Problem details ::
Read the entries below and pull out each line with the string "none".

Supplied data ::
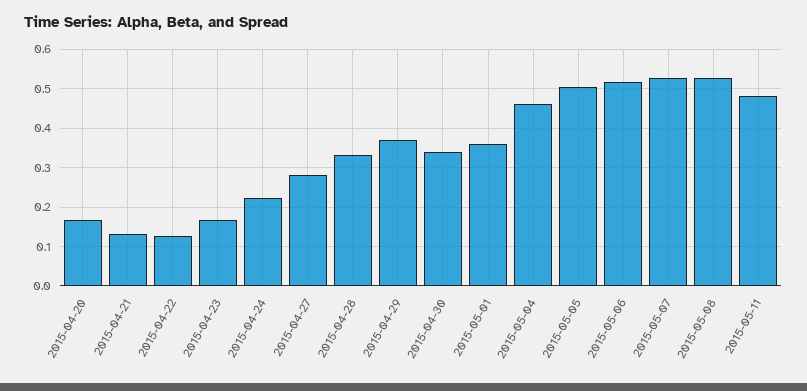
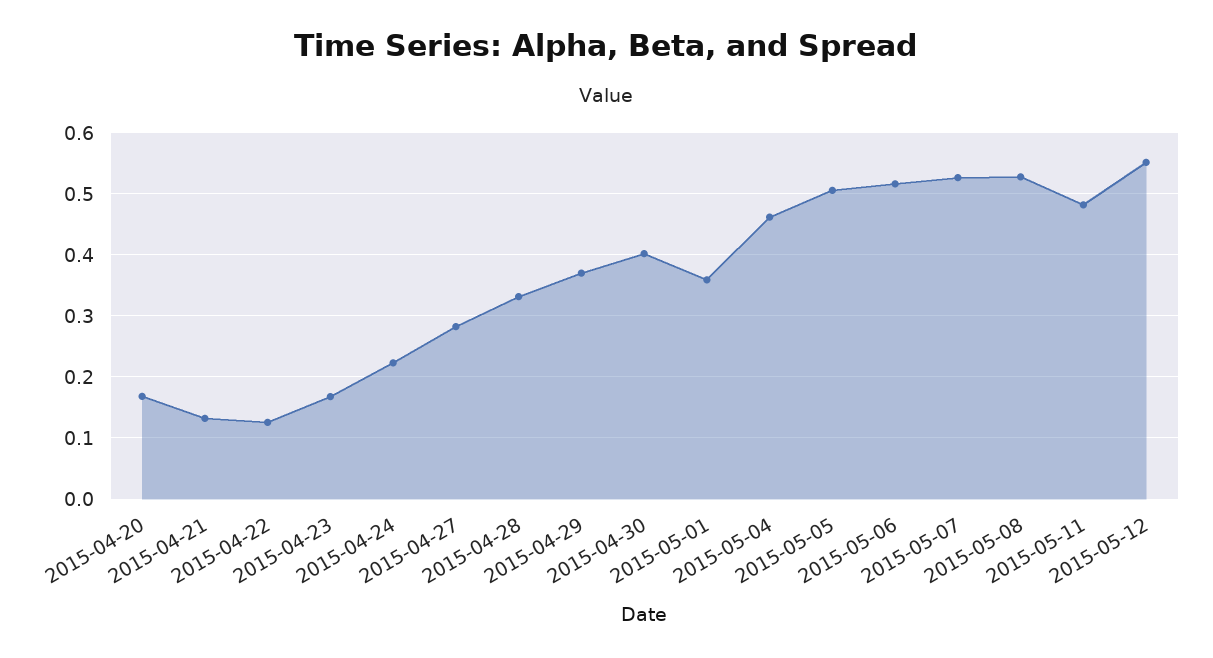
2015-04-30: 0.34 -> 0.4
2015-05-12: none -> 0.55

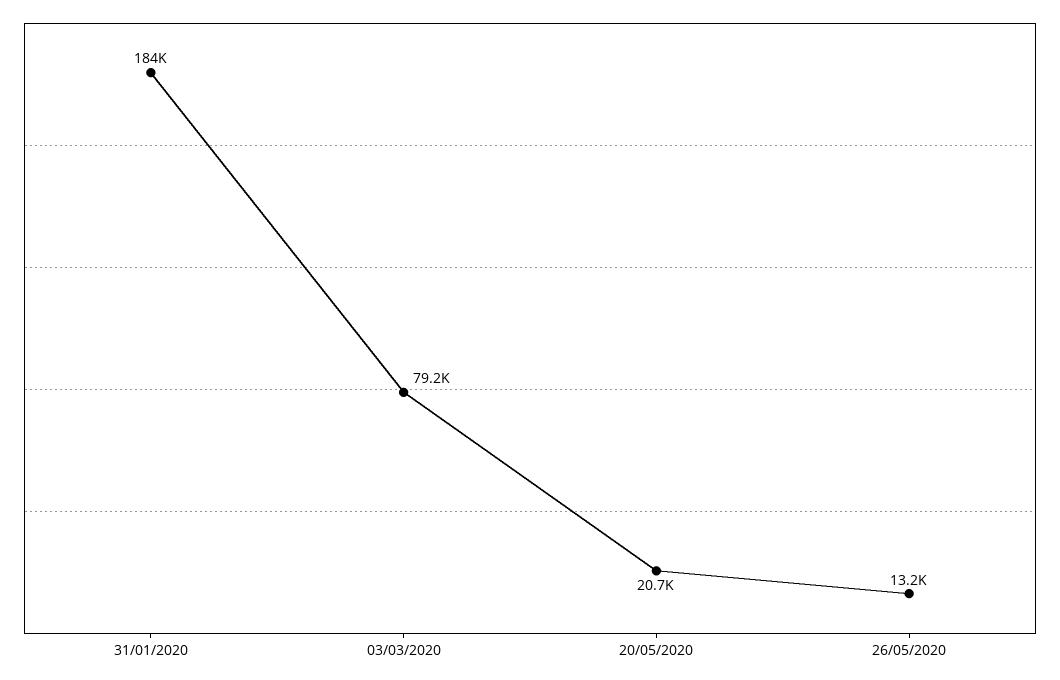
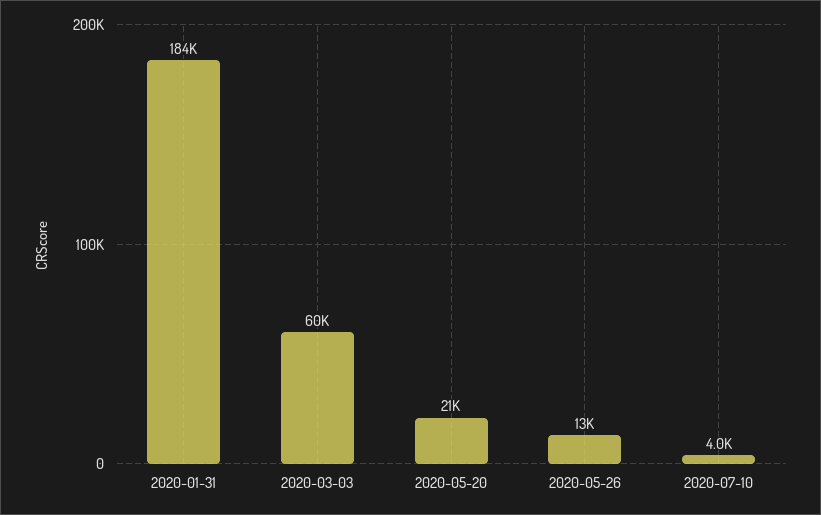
03/03/2020: 79200 -> 60000
2020-07-10: none -> 4000

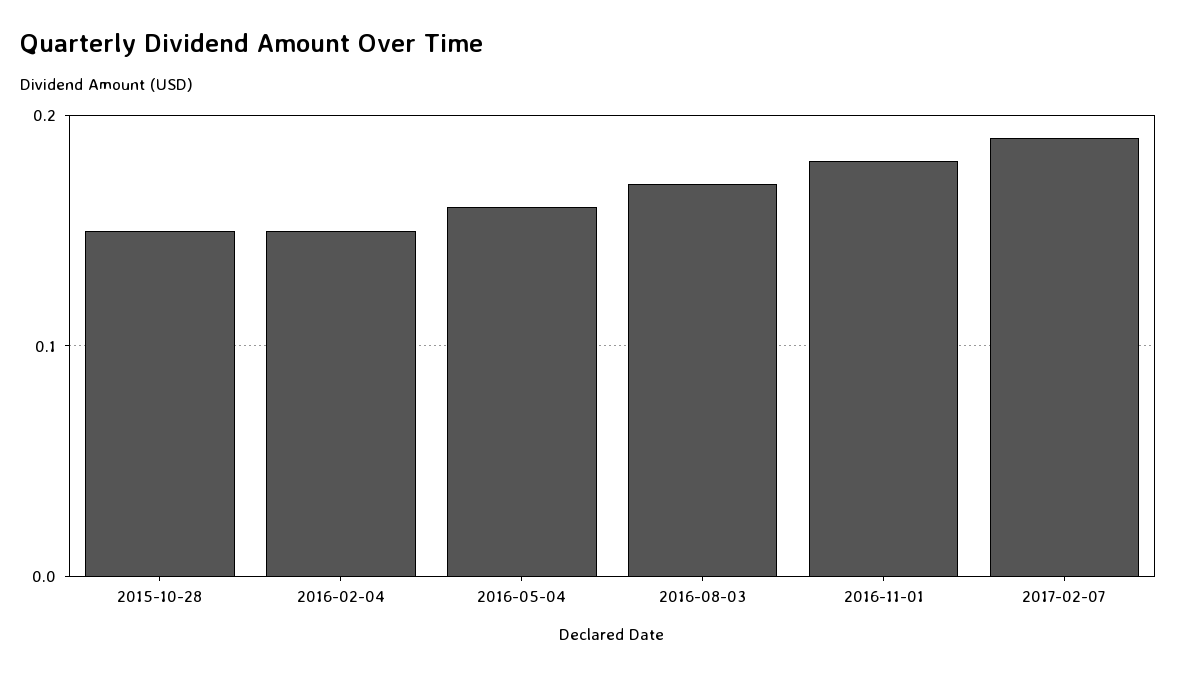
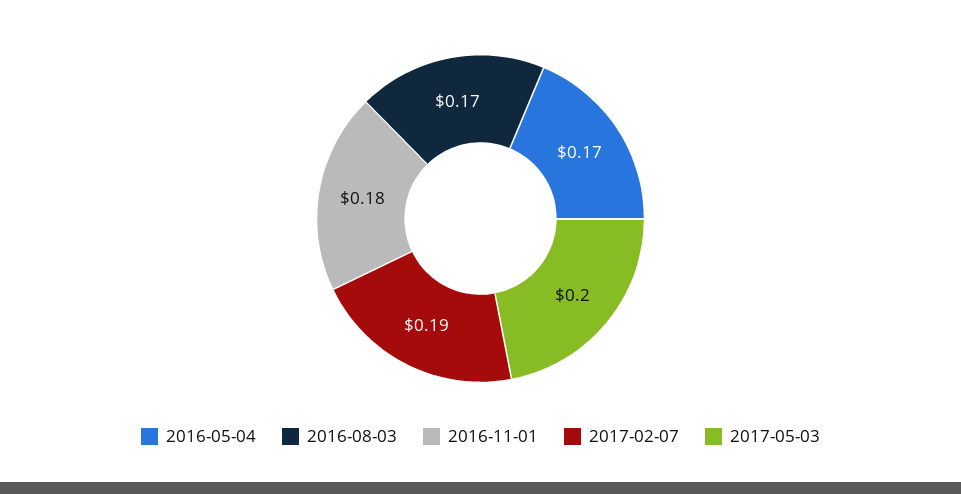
2015-10-28: 0.15 -> none
2016-02-04: 0.15 -> none
2016-05-04: 0.16 -> 0.17
2017-05-03: none -> 0.2

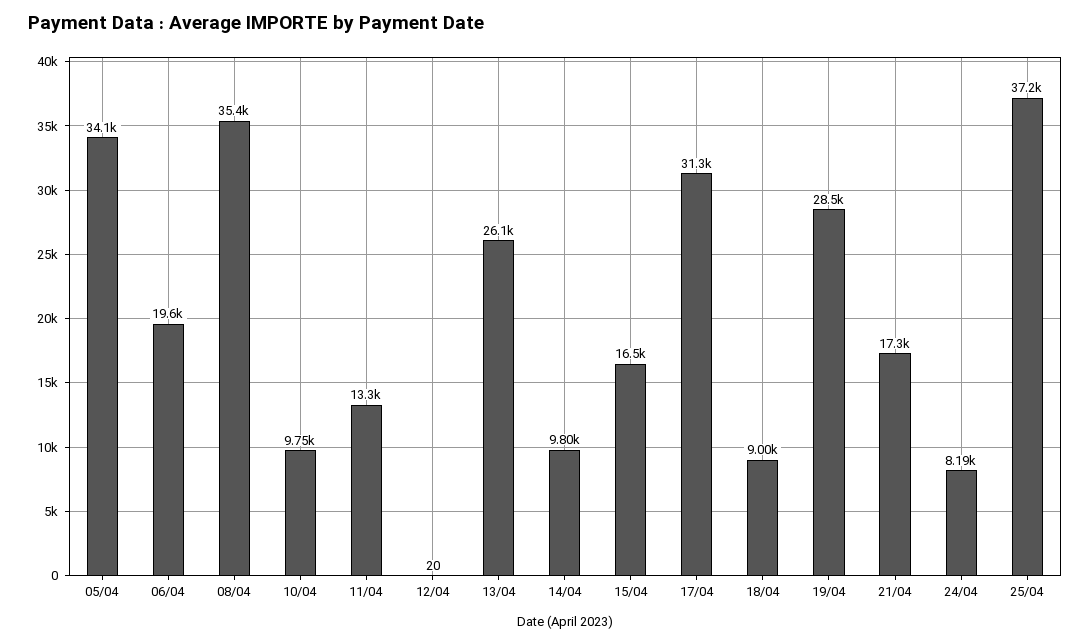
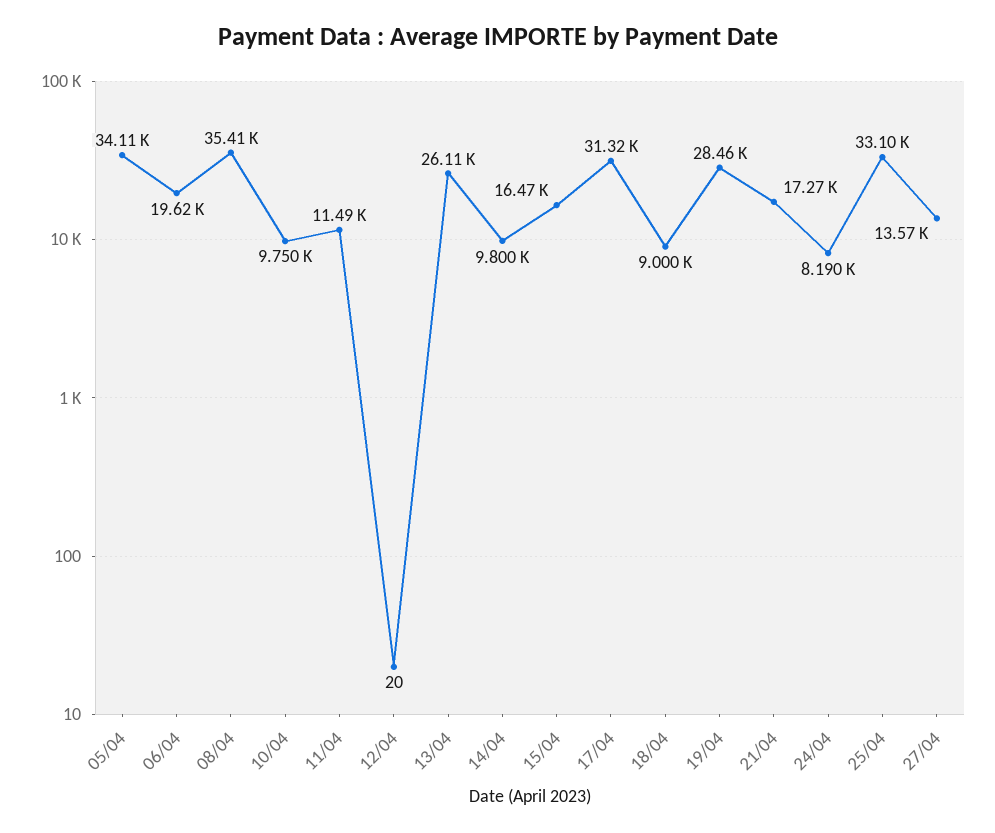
11/04: 13300 -> 11490
25/04: 37200 -> 33100
27/04: none -> 13570

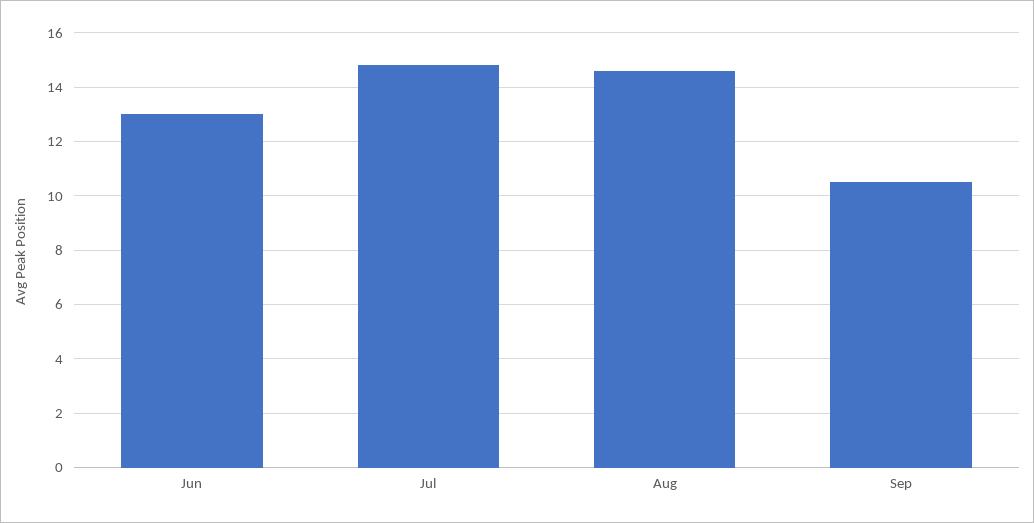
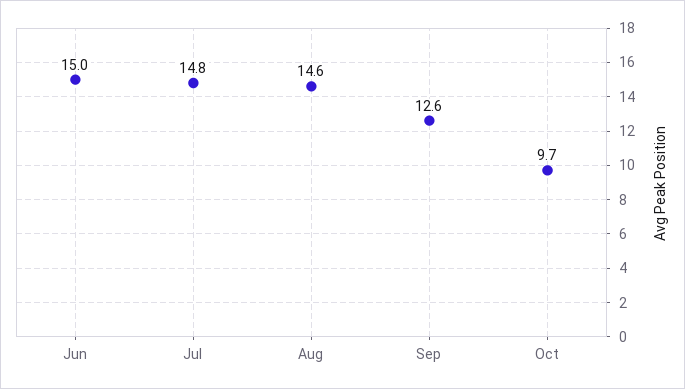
Jun: 13 -> 15
Sep: 10.5 -> 12.6
Oct: none -> 9.7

Reply ::
2015-05-12: none -> 0.55
2020-07-10: none -> 4000
2015-10-28: 0.15 -> none
2016-02-04: 0.15 -> none
2017-05-03: none -> 0.2
27/04: none -> 13570
Oct: none -> 9.7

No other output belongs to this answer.